▶ **Aim of the task**: Exactly as written, copy every line from the one containing "[298,455,368,471] 내용은 각" through the end of the records, with the pictures left out.

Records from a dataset
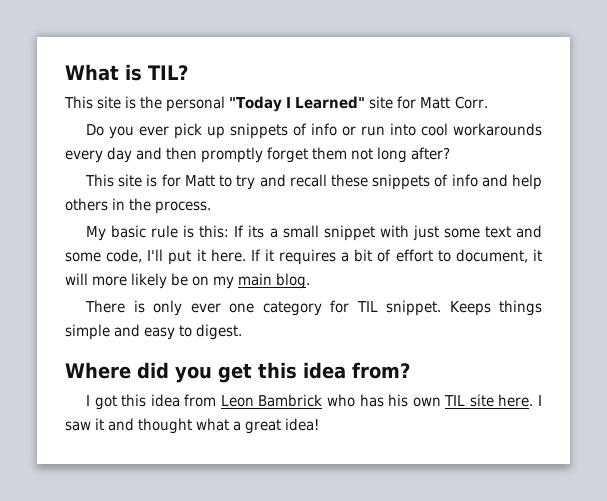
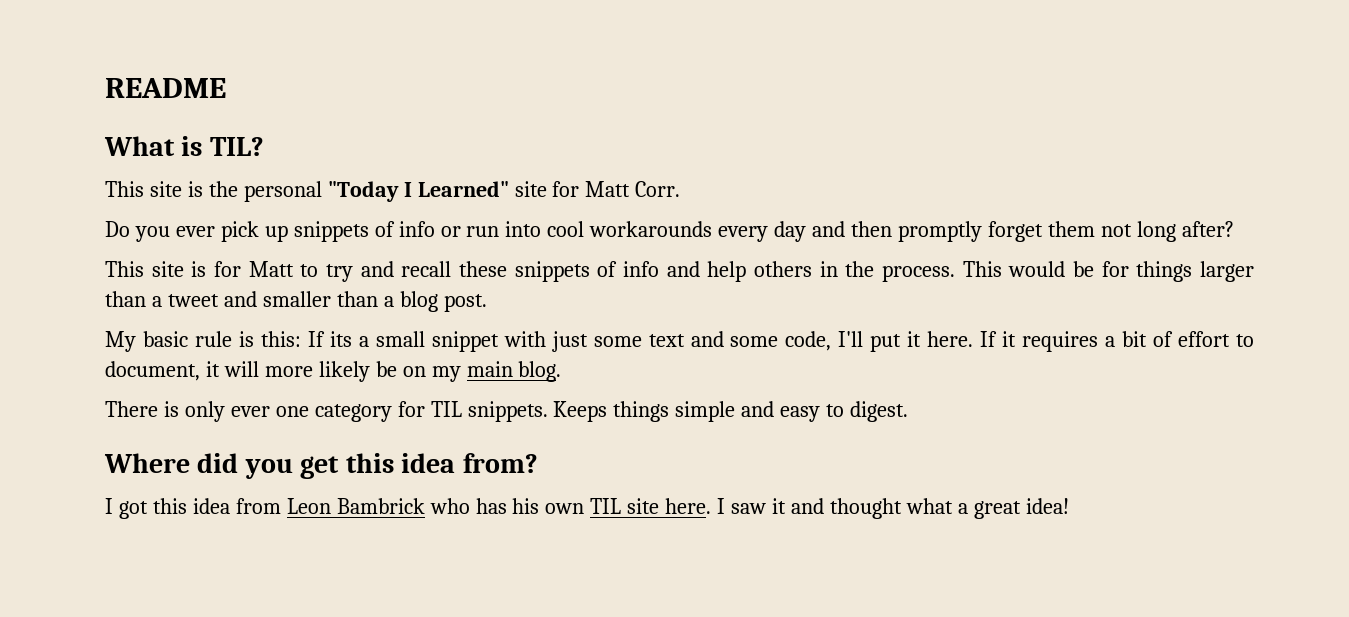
(65, 72) none -> [105,78,226,98] README //
(212, 207) none -> [962,261,1254,282] [105,291,487,312] This would be for things larger than a tweet and smaller than a blog post.
[386,300,442,316] snippet. -> [467,401,548,422] snippets.

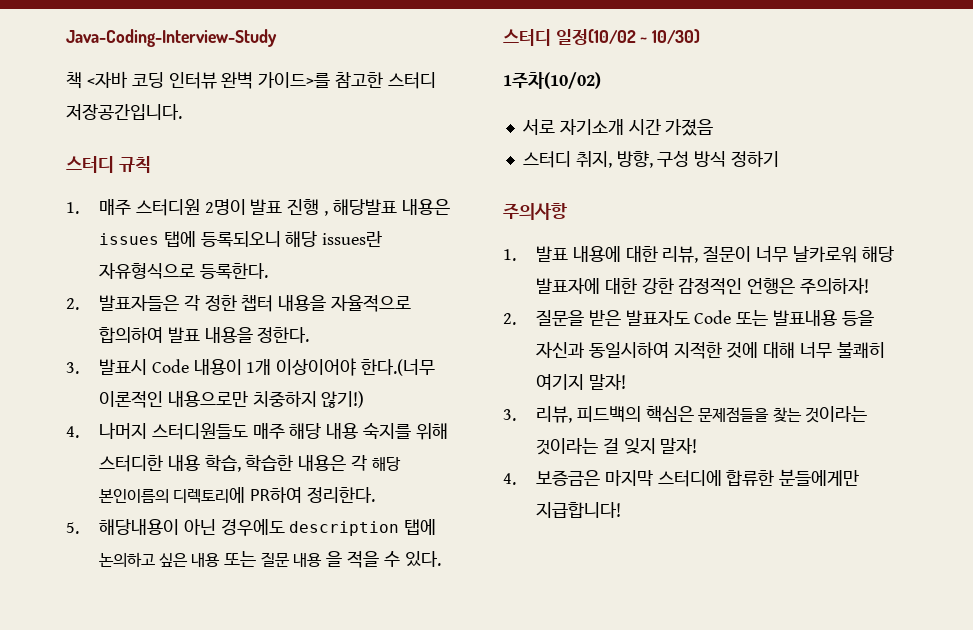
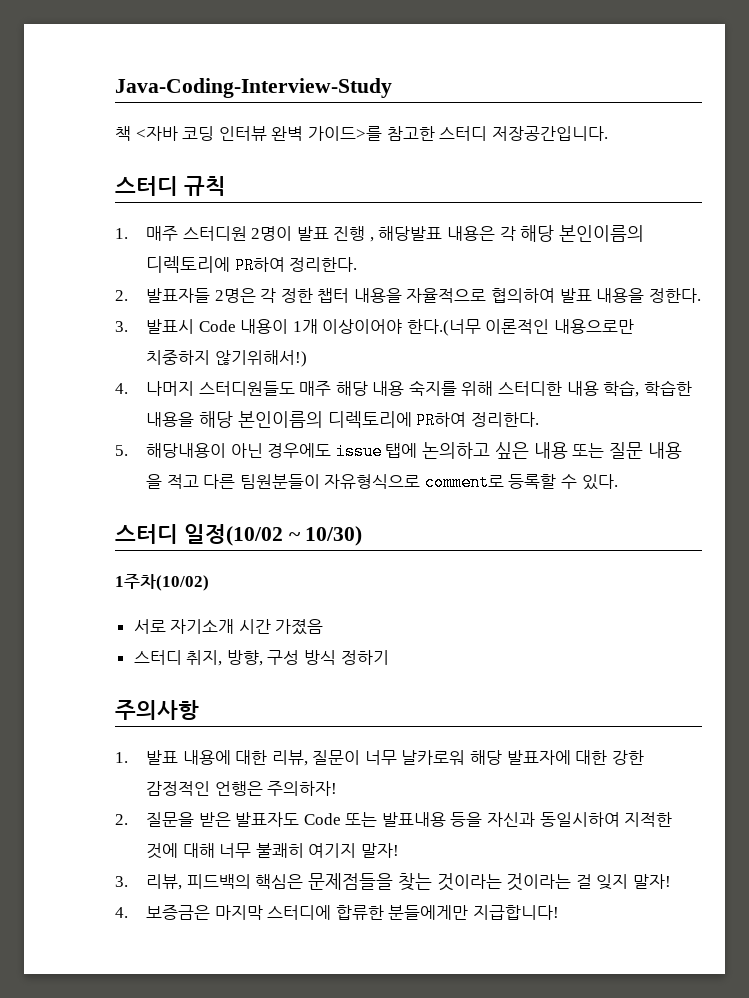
[98,231,383,247] [98,263,268,279] [66,295,179,311] issues 탭에 등록되오니 해당 issues란 자유형식으로 등록한다. // 2. 발표자들은 -> [499,225,645,242] [145,256,358,274] [115,288,256,303] 각 해당 본인이름의 디렉토리에 PR하여 정리한다. // 2. 발표자들 2명은
[98,327,163,343] 합의하여 -> [491,288,556,303] 협의하여
[321,391,365,408] 않기!) -> [214,350,307,367] 않기위해서!)
[298,455,368,471] 내용은 각 -> [145,412,194,427] 내용을
[289,521,400,536] description -> [335,443,382,460] issue
[346,551,379,568] 적을 -> [166,474,557,491] 적고 다른 팀원분들이 자유형식으로 comment로 등록할

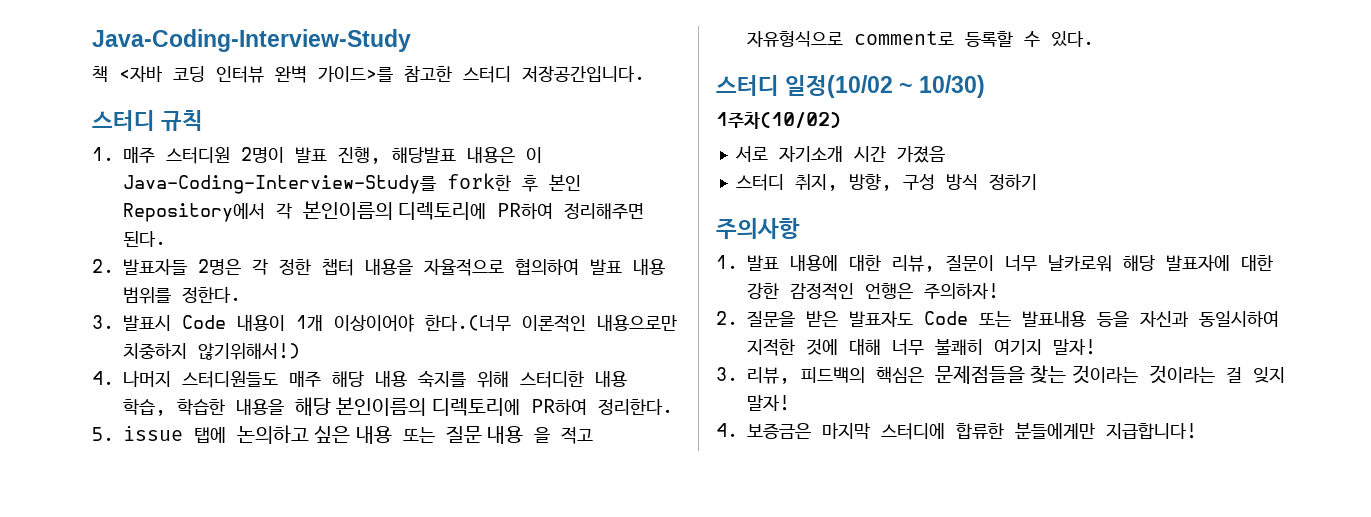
[333,225,645,242] [145,256,358,274] 진행 , 해당발표 내용은 각 해당 본인이름의 디렉토리에 PR하여 정리한다. -> [338,147,542,164] [123,173,581,194] [123,201,645,222] [123,231,166,247] 진행, 해당발표 내용은 이 Java-Coding-Interview-Study를 fork한 후 본인 Repository에서 각 본인이름의 디렉토리에 PR하여 정리해주면 된다.
[596,288,645,303] 내용을 -> [633,259,665,275] [123,287,171,304] 내용 범위를
[145,443,332,458] 해당내용이 아닌 경우에도 -> (114, 434) none
[203,474,320,489] 다른 팀원분들이 -> (593, 435) none

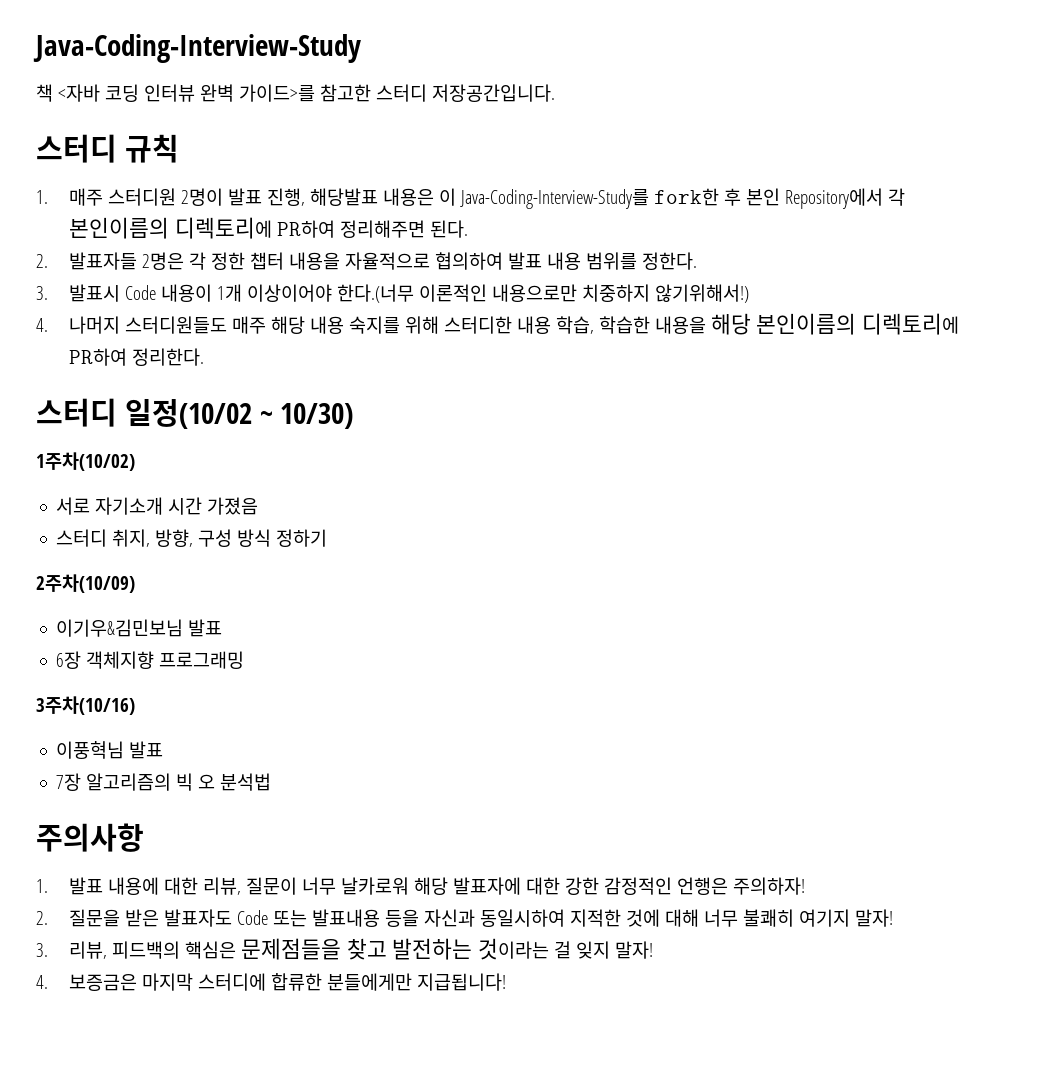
[92,425,593,444] [747,31,1094,47] // 5. issue 탭에 논의하고 싶은 내용 또는 질문 내용 을 적고 자유형식으로 comment로 등록할 수 있다. -> (204, 357) none
(1037, 182) none -> [36,574,135,593] [56,619,223,637] [56,651,245,669] [36,696,135,715] [56,741,164,759] [56,773,272,791] // 2주차(10/09) // 이기우&김민보님 발표 // 6장 객체지향 프로그래밍 // 3주차(10/16) // 이풍혁님 발표 // 7장 알고리즘의 빅 오 분석법
[1030,365,1138,384] 찾는 것이라는 -> [346,938,473,960] 찾고 발전하는
[1106,423,1197,439] 지급합니다! -> [416,973,506,991] 지급됩니다!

▶ **Answer below**:
[298,455,368,471] 내용은 각 -> [145,412,194,427] 내용을
[289,521,400,536] description -> [335,443,382,460] issue
[346,551,379,568] 적을 -> [166,474,557,491] 적고 다른 팀원분들이 자유형식으로 comment로 등록할

[333,225,645,242] [145,256,358,274] 진행 , 해당발표 내용은 각 해당 본인이름의 디렉토리에 PR하여 정리한다. -> [338,147,542,164] [123,173,581,194] [123,201,645,222] [123,231,166,247] 진행, 해당발표 내용은 이 Java-Coding-Interview-Study를 fork한 후 본인 Repository에서 각 본인이름의 디렉토리에 PR하여 정리해주면 된다.
[596,288,645,303] 내용을 -> [633,259,665,275] [123,287,171,304] 내용 범위를
[145,443,332,458] 해당내용이 아닌 경우에도 -> (114, 434) none
[203,474,320,489] 다른 팀원분들이 -> (593, 435) none

[92,425,593,444] [747,31,1094,47] // 5. issue 탭에 논의하고 싶은 내용 또는 질문 내용 을 적고 자유형식으로 comment로 등록할 수 있다. -> (204, 357) none
(1037, 182) none -> [36,574,135,593] [56,619,223,637] [56,651,245,669] [36,696,135,715] [56,741,164,759] [56,773,272,791] // 2주차(10/09) // 이기우&김민보님 발표 // 6장 객체지향 프로그래밍 // 3주차(10/16) // 이풍혁님 발표 // 7장 알고리즘의 빅 오 분석법
[1030,365,1138,384] 찾는 것이라는 -> [346,938,473,960] 찾고 발전하는
[1106,423,1197,439] 지급합니다! -> [416,973,506,991] 지급됩니다!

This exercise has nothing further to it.